En même tems le dos du Maréchal parait un appui commode pour la seconde dame d’honneur, Mlle. de Braiseval, jeune française de qualité, mais pauvre que ses talens ont fait appeller à la cour. Etendüe sur les complaisantes omoplates du Maréchal, elle reçoit paisiblement l’hommage des flammes amoureuses du conseiller privé ; son excellence Mr. Plünder, ayant le département des finances, et sur lequel Mlle. de Braiseval a pris un ascendant fort lucratif.
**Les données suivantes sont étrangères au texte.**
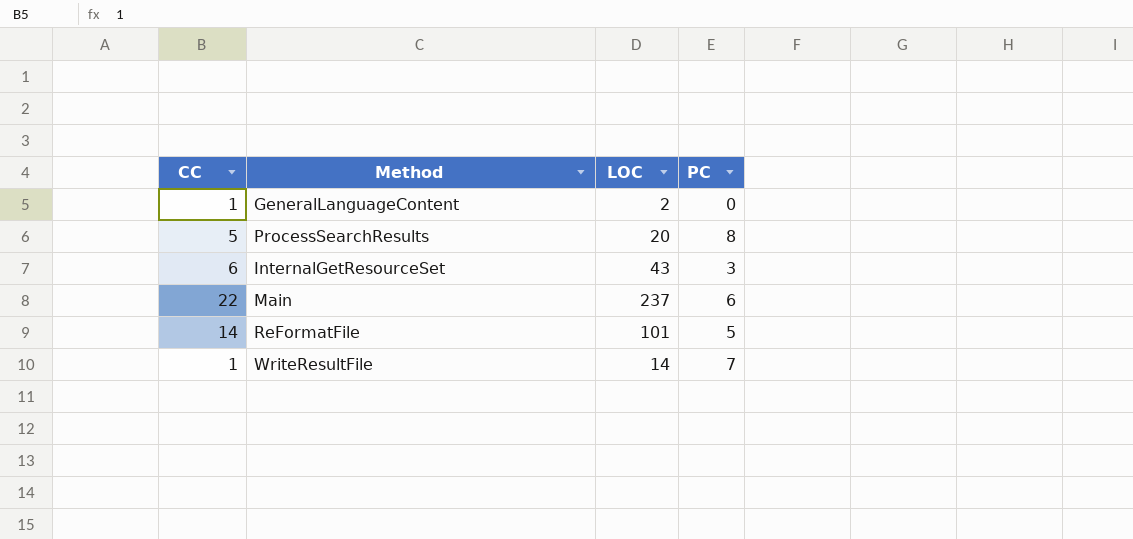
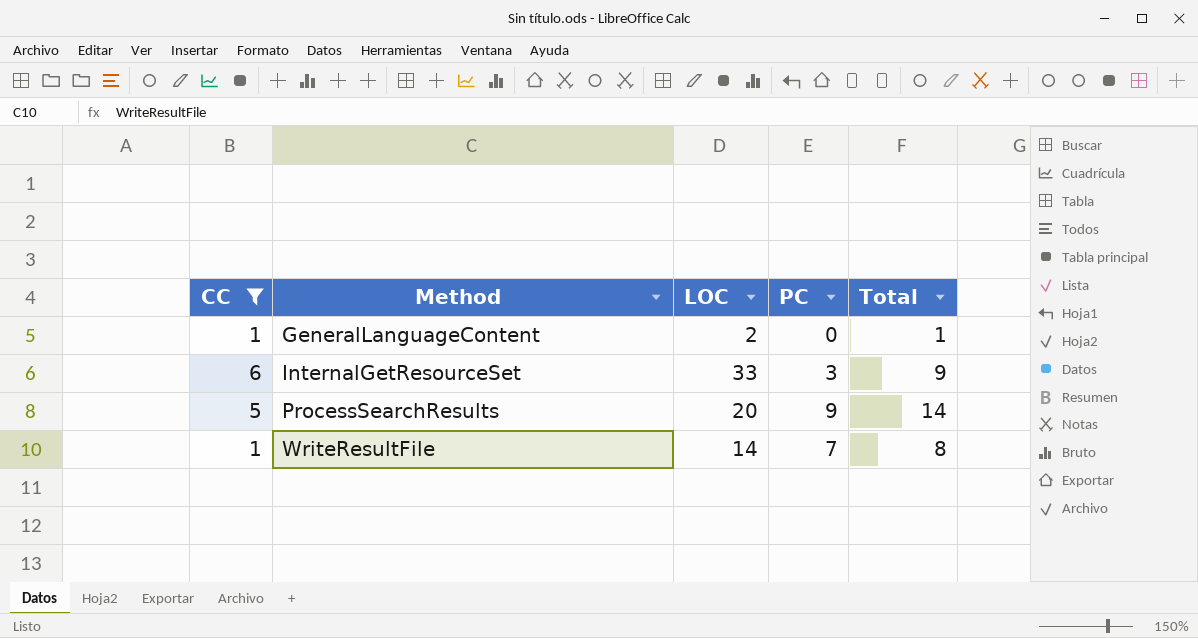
filter: none -> CC <= 6
row order: none -> Method ascending
column Total | formula: none -> [CC] + [PC]
InternalGetResourceSet | LOC: 43 -> 33
ProcessSearchResults | PC: 8 -> 9

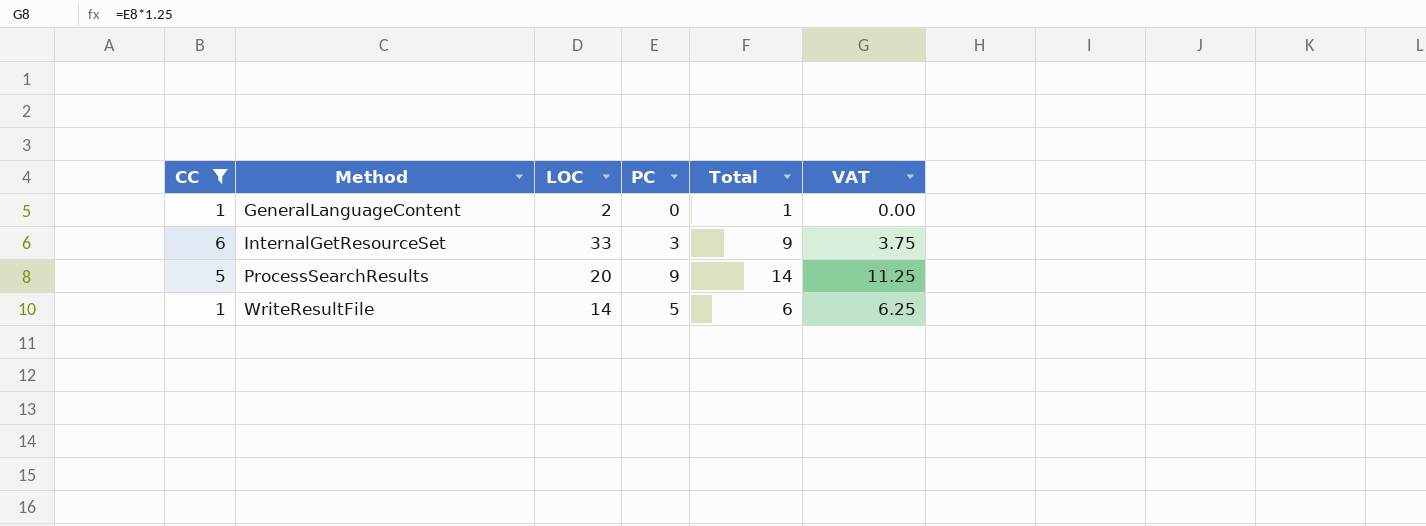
column VAT | formula: none -> [PC] * 1.25
WriteResultFile | PC: 7 -> 5
WriteResultFile | Total: 8 -> 6

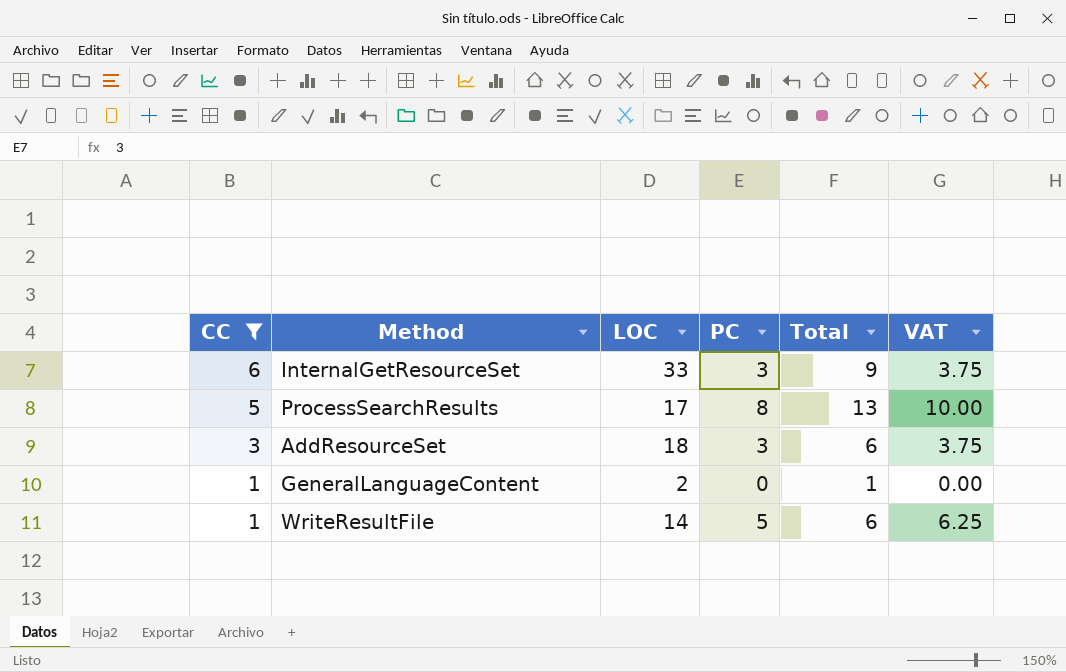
row order: Method ascending -> CC descending
ProcessSearchResults | LOC: 20 -> 17
ProcessSearchResults | PC: 9 -> 8
ProcessSearchResults | Total: 14 -> 13
ProcessSearchResults | VAT: 11.25 -> 10.00
row AddResourceSet: none -> 3 | 18 | 3 | 6 | 3.75

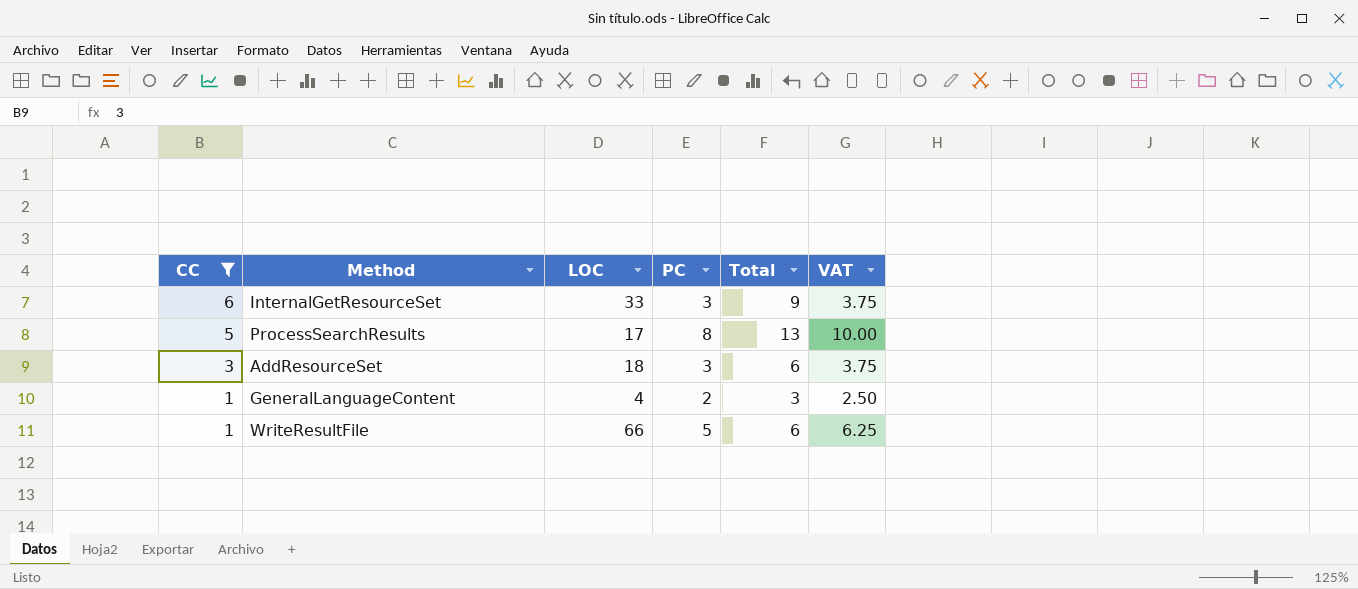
GeneralLanguageContent | LOC: 2 -> 4
GeneralLanguageContent | PC: 0 -> 2
GeneralLanguageContent | Total: 1 -> 3
GeneralLanguageContent | VAT: 0.00 -> 2.50
WriteResultFile | LOC: 14 -> 66

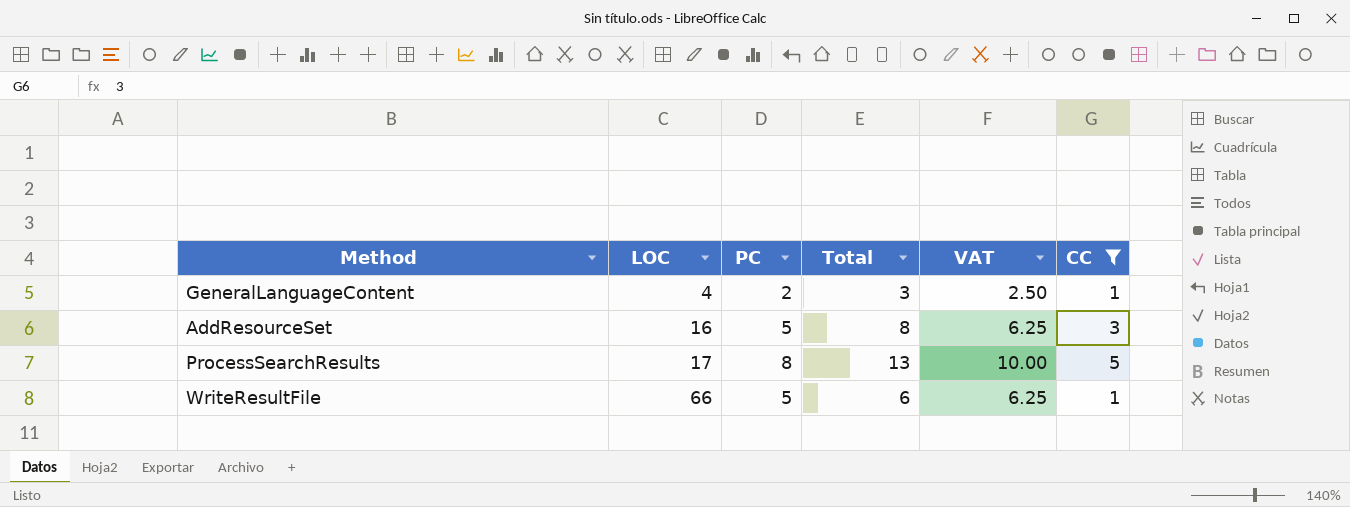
row order: CC descending -> LOC ascending
column CC | position: 1 -> 6
row InternalGetResourceSet: 6 | 33 | 3 | 9 | 3.75 -> none
AddResourceSet | LOC: 18 -> 16
AddResourceSet | PC: 3 -> 5
AddResourceSet | Total: 6 -> 8
AddResourceSet | VAT: 3.75 -> 6.25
Nous avons été au plus pressé en faisant ainsi connaître tout de suite au spectateur tous les personnages que notre tableau met en scène. Il aura remarqué sans doute qu’on y compte six hommes et cinq femmes seulement. Pourquoi cet impair ? Car ce qui se passe a tout l’air d’être une partie méditée, et dans ces sortes d’occasions, on manque rarement à se composer d’un nombre égal de dames et de cavaliers ? La réflexion est juste : mais, de même qu’on ne voit, dans ce cadre resseré ni la rivière argentine où l’on avait fait la partie de venir se baigner, ni la calèche à douze places qui a amené toute la bande dorée, ni les équipages de suite, valets &c… de même on ne voit point certaine grande maitresse de la souveraine, qui complettait le sixième couple. Cette indispensable compagne est une antiquaille de cinquante et tant d’années, qui n’étant plus ni belle ni même passablement conservée, chomme en enrageant, partout où il y a des plaisirs impromptus, semblables à ceux que nous avons ici sous les yeux. D’ailleurs, la chère dame aimant à boire, et la fête du jour étant une petite orgie bacchique, la vieille Erigone s’est tellement enivrée de ce moût qui a mis seulement le reste de la bande en gaité, qu’elle n’a pu quitter le lieu de la collation, sur le bord de la rivière. Mais qu’on ne plaigne pas Mde. la grande Maitresse. Elle passe en ce moment fort bien son tems. Elle a le vin très amoureux et très badin. Elle a donc déjà fait agréer ses honorables faveurs à deux grands et gros écuyers, personnages à la vérité très subalternes, mais qui ont un merveilleux talent, et qui tous fiers de leur étrange aventure, s’évertuent à donner à l’envie les plus grandes preuves de leur robuste savoir faire…

Sans doute, on s’attendait à trouver à ce dernier récit, comme aux précédens, quelques lambeaux de dialogue ? mais que le lecteur soit raisonnable ! L’esprit familier qui nous dicte ces folies n’était point présent quand la partie de bain s’en nouée au chateau. Pendant le trajet d’environ une lieue qu’on a fait ventre à terre, le bruit de la calèche, des chevaux, des dogues et des danois qui aboyaient devant les voitures, ont empêché notre espion d’entendre ce qui se disait. A peine arrivés on s’est baigné pêle-mêle ; point d’entretien ; ensuite on a collationné et bû à l’excès. Le moyen de recueillir, au travers de tout cela quelque chose qui ait de la suite ! Puis enfin on en est venu à ce qu’on voit. Qu’y recueillir ! Chacun est fort à sa besogne. S’il échappe par-ci par-là quelques propos, c’est une bigarrure d’allemand, de français et d’italien qui n’a pas l’ombre de sens commun. Enfin si tous ces gens là, retrouvant leur raison, leur esprit et le point d’équilibre de leur existence respective, viennent plus tard à s’entretenir sensément, cela n’est point du ressort de notre cadre.


FIN.
  1. Ce mot n’a pas besoin d’explication, quand on a sous les yeux notre tableau ; nous disons cependant pour les esprits bouchés qu’il est synonime de gamahucher, si commun quoique bien moins expressif.